Directions: Omit the images and return the remaining entries unchanged.

==================================================

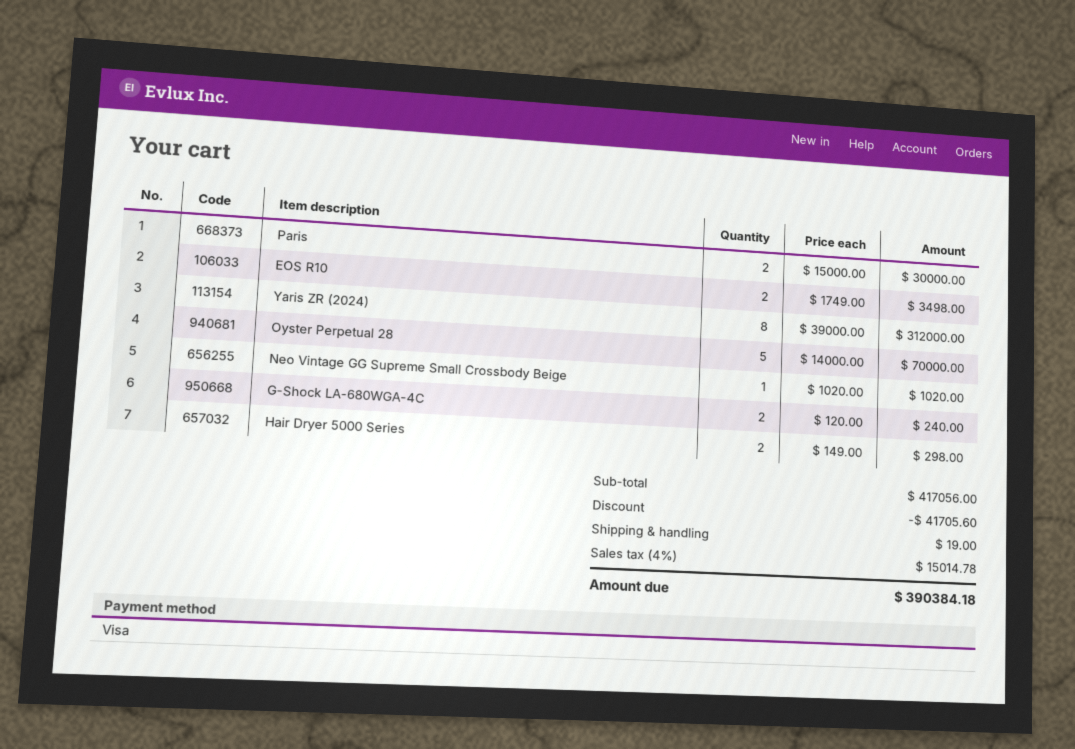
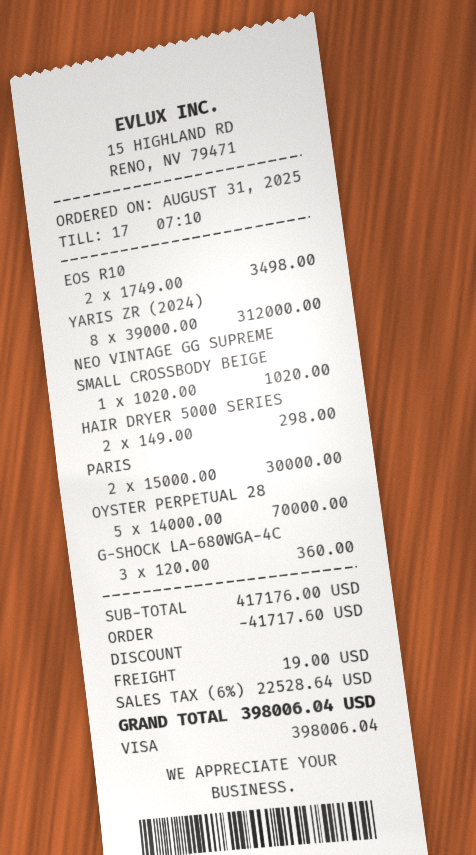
G-Shock LA-680WGA-4C: 2 x 120.00 = 240.00 -> 3 x 120.00 = 360.00
subtotal: 417056.00 -> 417176.00
discount: 41705.60 -> 41717.60
tax: 4% = 15014.78 -> 6% = 22528.64
total: 390384.18 -> 398006.04

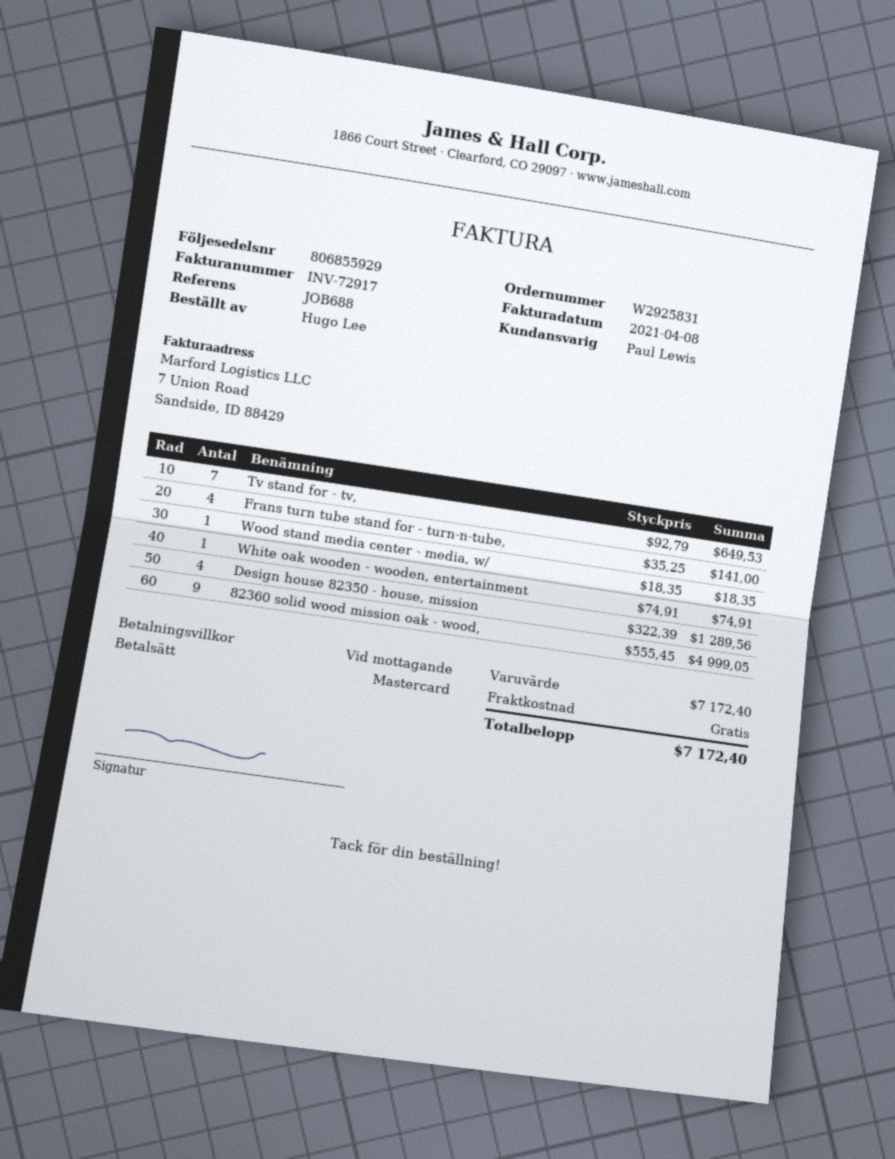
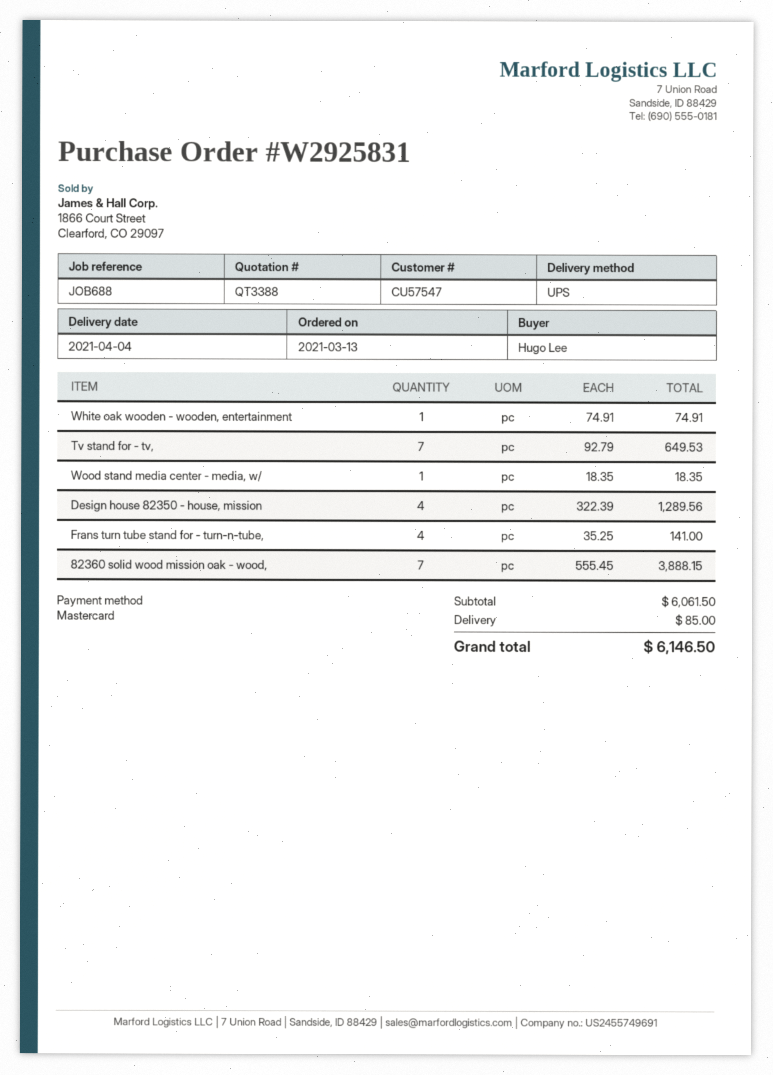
82360 solid wood mission oak - wood,: 9 x 555.45 = 4999.05 -> 7 x 555.45 = 3888.15
subtotal: 7172.40 -> 6061.50
shipping: 0.00 -> 85.00
total: 7172.40 -> 6146.50

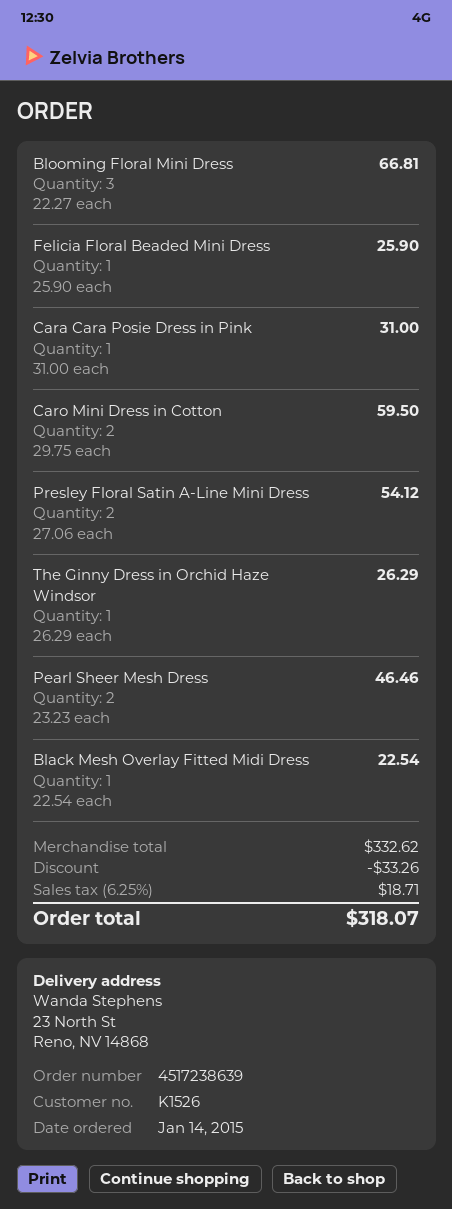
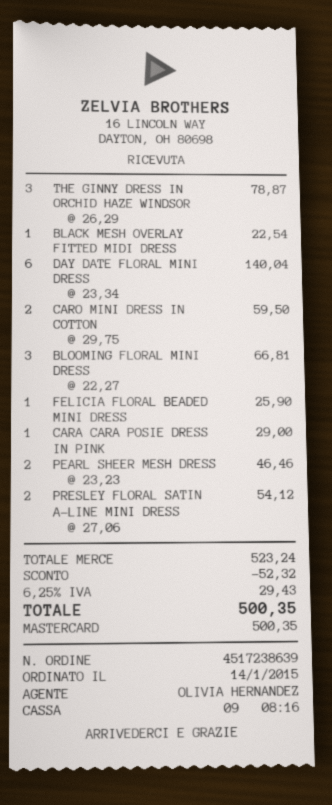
Cara Cara Posie Dress in Pink: 1 x 31.00 = 31.00 -> 1 x 29.00 = 29.00
The Ginny Dress in Orchid Haze Windsor: 1 x 26.29 = 26.29 -> 3 x 26.29 = 78.87
DAY DATE FLORAL MINI DRESS: none -> 6 x 23.34 = 140.04
subtotal: 332.62 -> 523.24
discount: 33.26 -> 52.32
tax: 6.25% = 18.71 -> 6.25% = 29.43
total: 318.07 -> 500.35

==================================================

Written response:
G-Shock LA-680WGA-4C: 2 x 120.00 = 240.00 -> 3 x 120.00 = 360.00
subtotal: 417056.00 -> 417176.00
discount: 41705.60 -> 41717.60
tax: 4% = 15014.78 -> 6% = 22528.64
total: 390384.18 -> 398006.04

82360 solid wood mission oak - wood,: 9 x 555.45 = 4999.05 -> 7 x 555.45 = 3888.15
subtotal: 7172.40 -> 6061.50
shipping: 0.00 -> 85.00
total: 7172.40 -> 6146.50

Cara Cara Posie Dress in Pink: 1 x 31.00 = 31.00 -> 1 x 29.00 = 29.00
The Ginny Dress in Orchid Haze Windsor: 1 x 26.29 = 26.29 -> 3 x 26.29 = 78.87
DAY DATE FLORAL MINI DRESS: none -> 6 x 23.34 = 140.04
subtotal: 332.62 -> 523.24
discount: 33.26 -> 52.32
tax: 6.25% = 18.71 -> 6.25% = 29.43
total: 318.07 -> 500.35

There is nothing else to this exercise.